— EXERCISE MATERIAL —
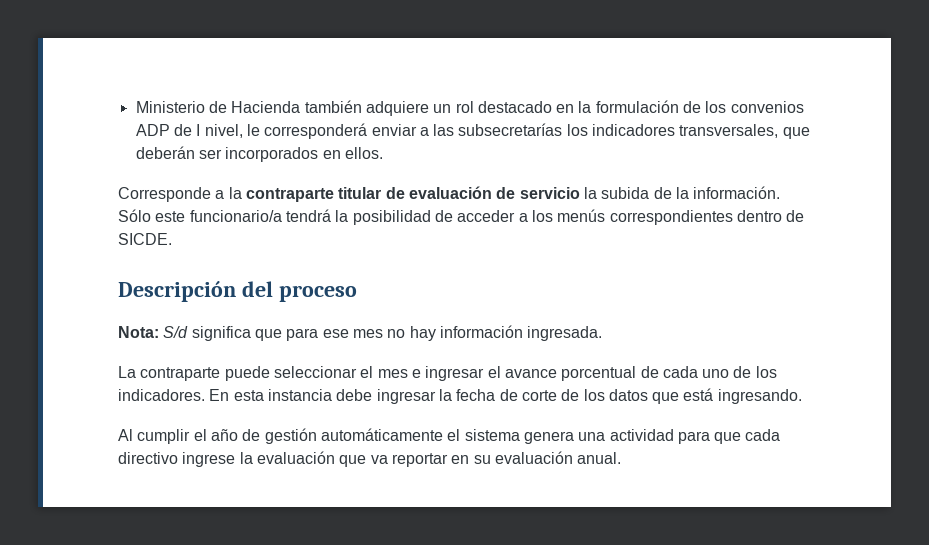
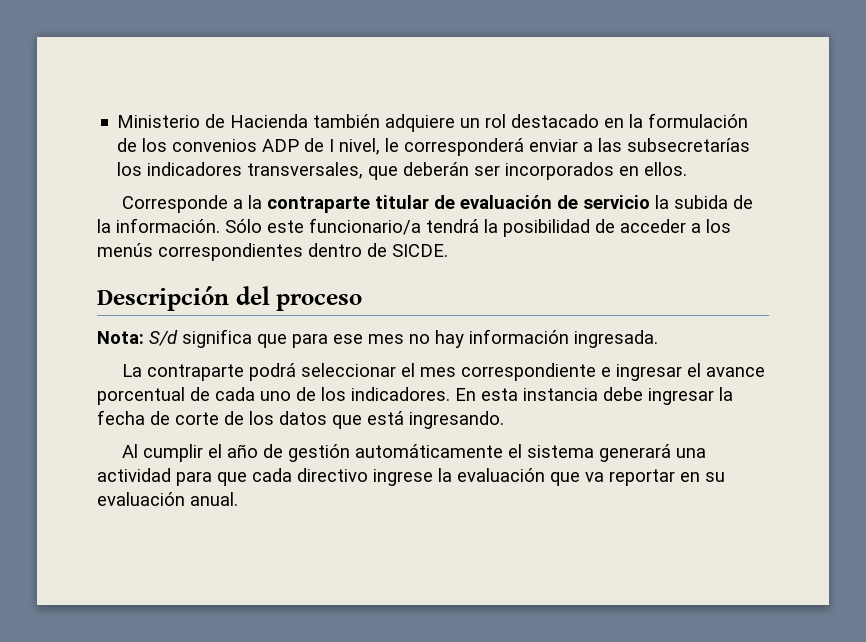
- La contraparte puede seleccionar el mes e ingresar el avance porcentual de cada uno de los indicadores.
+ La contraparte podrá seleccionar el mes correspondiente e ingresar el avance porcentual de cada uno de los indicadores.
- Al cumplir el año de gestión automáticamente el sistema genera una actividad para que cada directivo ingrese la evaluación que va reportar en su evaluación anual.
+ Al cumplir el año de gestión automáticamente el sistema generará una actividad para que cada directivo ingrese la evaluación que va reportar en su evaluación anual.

---

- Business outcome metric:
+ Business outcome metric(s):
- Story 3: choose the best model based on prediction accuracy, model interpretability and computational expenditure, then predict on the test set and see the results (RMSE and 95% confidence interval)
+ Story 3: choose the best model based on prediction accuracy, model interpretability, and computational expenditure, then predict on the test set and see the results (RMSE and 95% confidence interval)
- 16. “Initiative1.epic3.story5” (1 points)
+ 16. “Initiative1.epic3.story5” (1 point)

— WHAT THE TASK REQUIRES —
Please go through the listing and return each line that has "confidence" in it.

— OUTPUT —
- Story 3: choose the best model based on prediction accuracy, model interpretability and computational expenditure, then predict on the test set and see the results (RMSE and 95% confidence interval)
+ Story 3: choose the best model based on prediction accuracy, model interpretability, and computational expenditure, then predict on the test set and see the results (RMSE and 95% confidence interval)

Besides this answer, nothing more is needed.